Polarimetric multiphoton microscopy has been used extensively to study the properties of collagen, but often not enough consideration was given to how the mechanical state of the tissue can affect the measurement. Reciprocally, very few studies have taken advantage of the additional length-scale provide by polarization analysis and this approach has yet to provide new insight into the biomechanics of the ECM. It is expected that as fibers are being recruited to carry a load their molecular organization will change to become more uniformly aligned. Consequentially, the SHG signal measured with circular polarization should increase and the intensity modulation form the polarization dependence should be more pronounced (Fig. 11a, b). Two studies have reported preliminary observation supporting these predictions. The first study reported changes in the SHG signal from adventitial collagen during equal biaxial loading in porcine aorta and was measured with circularly polarized light. The observed variation corresponded closely with previous results obtained from fractal analysis—a measure of the degree of self-similarity of an image at different scales. Here changes in the fibrous network was quantified with a parameter corresponding to the normalized variation in fractal number to the initial experimental condition—(Fig. 11c) [91]. A second study characterized different optical parameters in rat tail tendon under mechanical loading [34]. In particular, it is shown how the anisotropy, a parameter related to the nonlinear susceptibility tensor, varies with strain (Fig. 11d), but the authors link this result to fibril orientation. Much remains to be done to link the molecular information to the fiber and tissue levels in order to yield new insight into the multiscale ECM mechanics.

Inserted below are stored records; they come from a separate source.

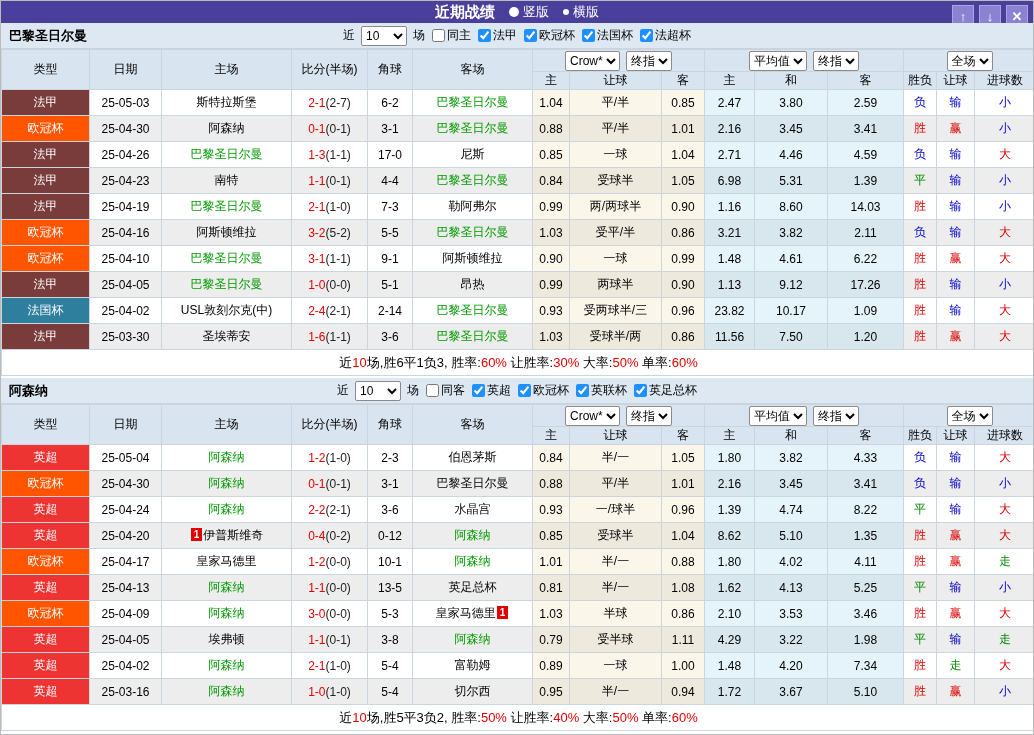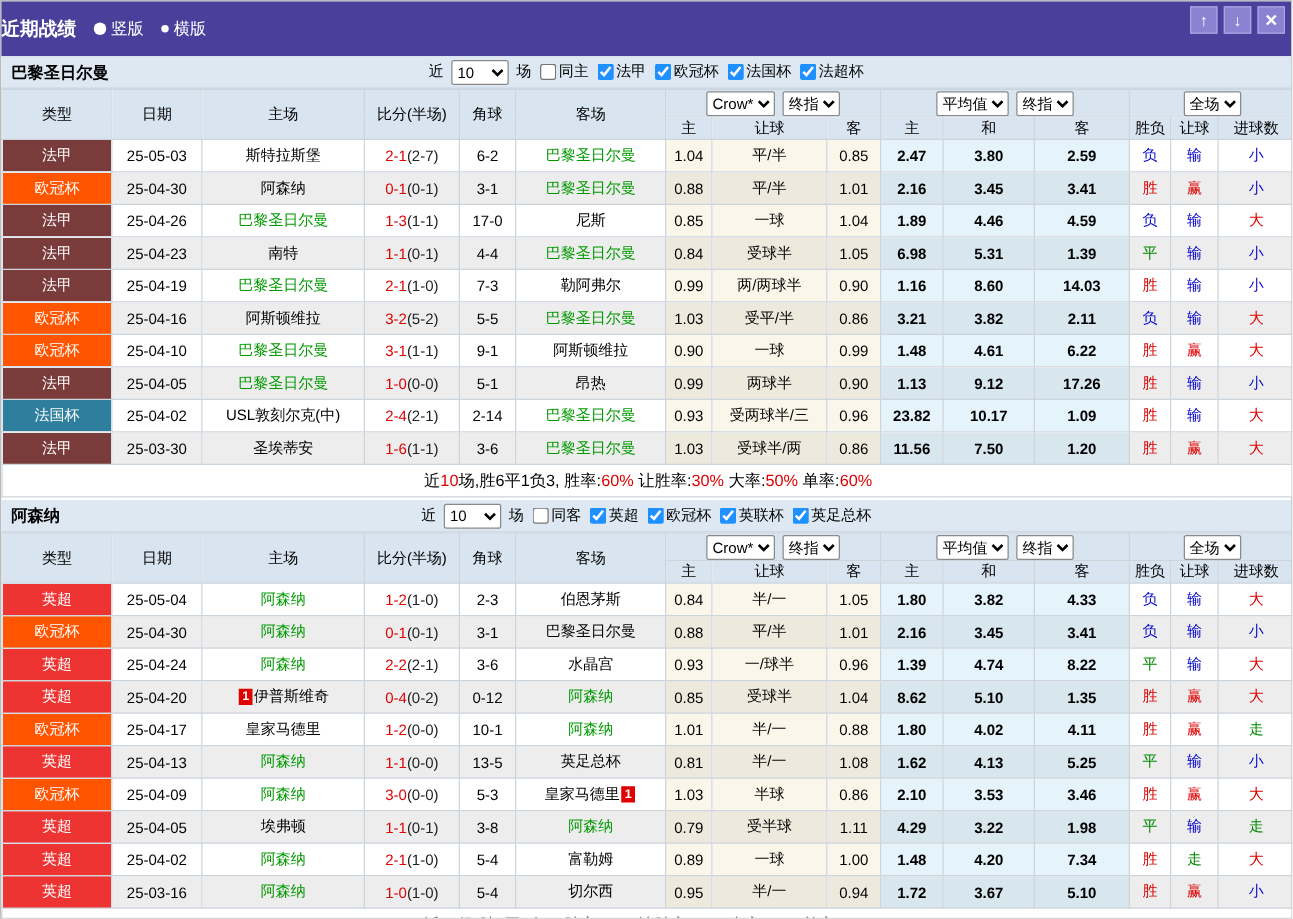"近期战绩" .titlebar { height: 44px -> 22px; justify-content: none -> center }
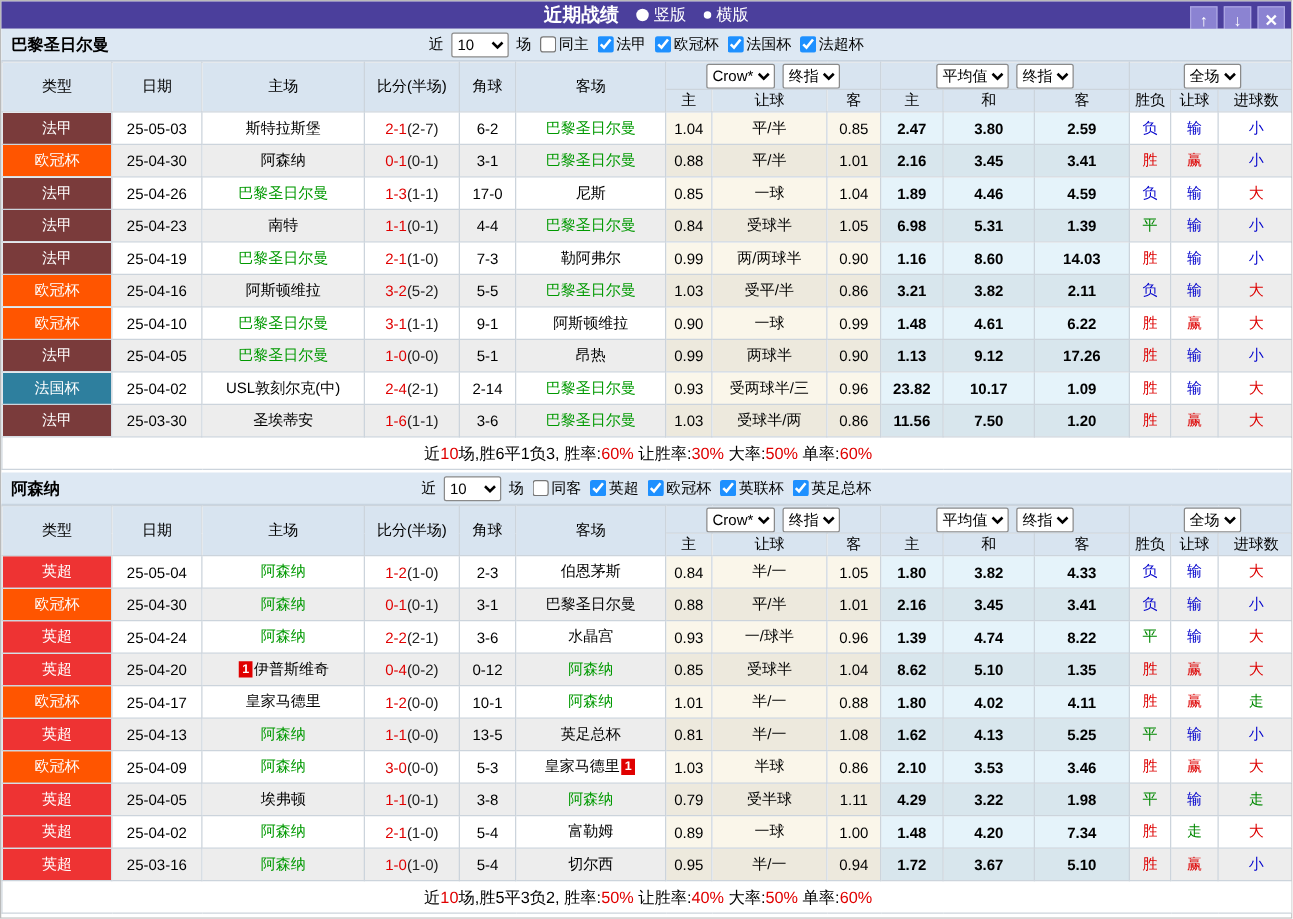"2.47" td.eu { font-weight: bold -> none }
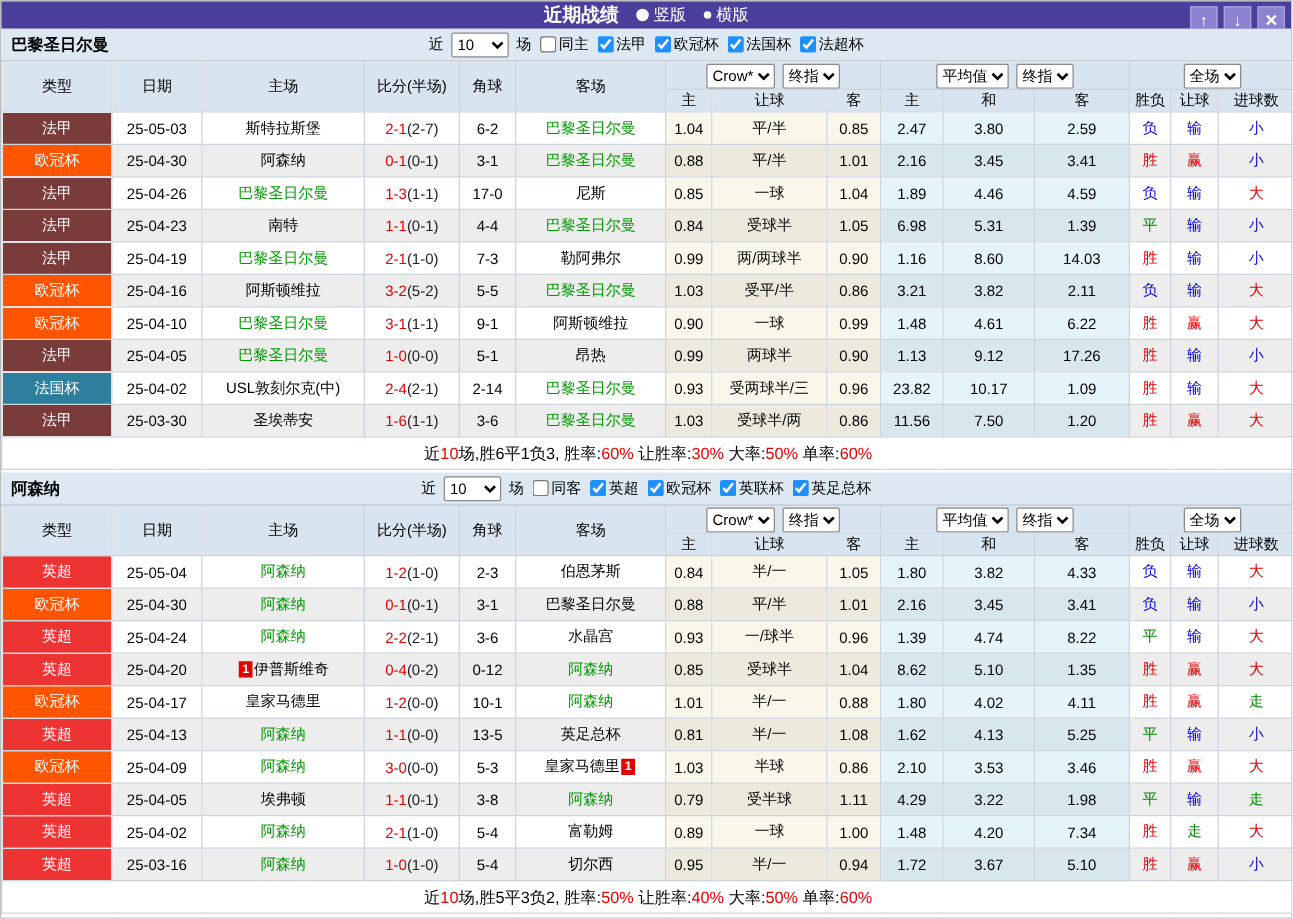"1.89" td.eu { text: 1.89 -> 2.71 }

Several factors contribute to the alteration of the polarization state during propagation in biological tissue: birefringence [32, 33], geometrical parameters [88], and scattering [22]. They will not be discussed in detail, but it should be understood that polarimetric multiphoton microscopy is challenging to perform at depth and will often require empirical corrections in order to be accurate. Another important limitation comes from the fact that the structure to be probed does not necessarily lies in the imaging plane, i.e. the azimuthal angle between the linear polarization and the fiber orientation may not be zero. In such common cases, a complete characterization of the nonlinear susceptibility tensor would require probing with axially oscillating polarization states, which requires more advanced optical tools to be generated.
4.2 Adaptive Optics
To assess the mechanical properties of the ECM, it is necessary to image the ECM constituents in situ as they interact together microscopically to give tissue level properties. This multiscale shift precludes relevant mechanical and microstructural information from being obtained by imaging in thin tissue sections or along cuts made on excise volumes. As previously mentioned, imaging deep in biological tissue is limited by absorption and scattering, which cause an exponential attenuation of the illumination power. The imaging depth is further decreased by optical aberrations. Optical aberrations are characterized by an alteration of the illumination wavefront,Footnote 1 which results in an intensity and spatial resolution losses (Fig. 12) [4, 44]. Therefore, not only is the imaging depth reduced, but the image quality at the accessible depths is degraded. Optical aberrations caused by the sample can have multiple origins. They can originate from a mismatch in index of refraction between the immersion milieu for the optics and the sample [5]. They can also arise from the interface between the sample and immersion milieu being tilted [90] or curved [59]. These situations will result in wavefronts with predictable conformation such as spherical and comatic aberrations.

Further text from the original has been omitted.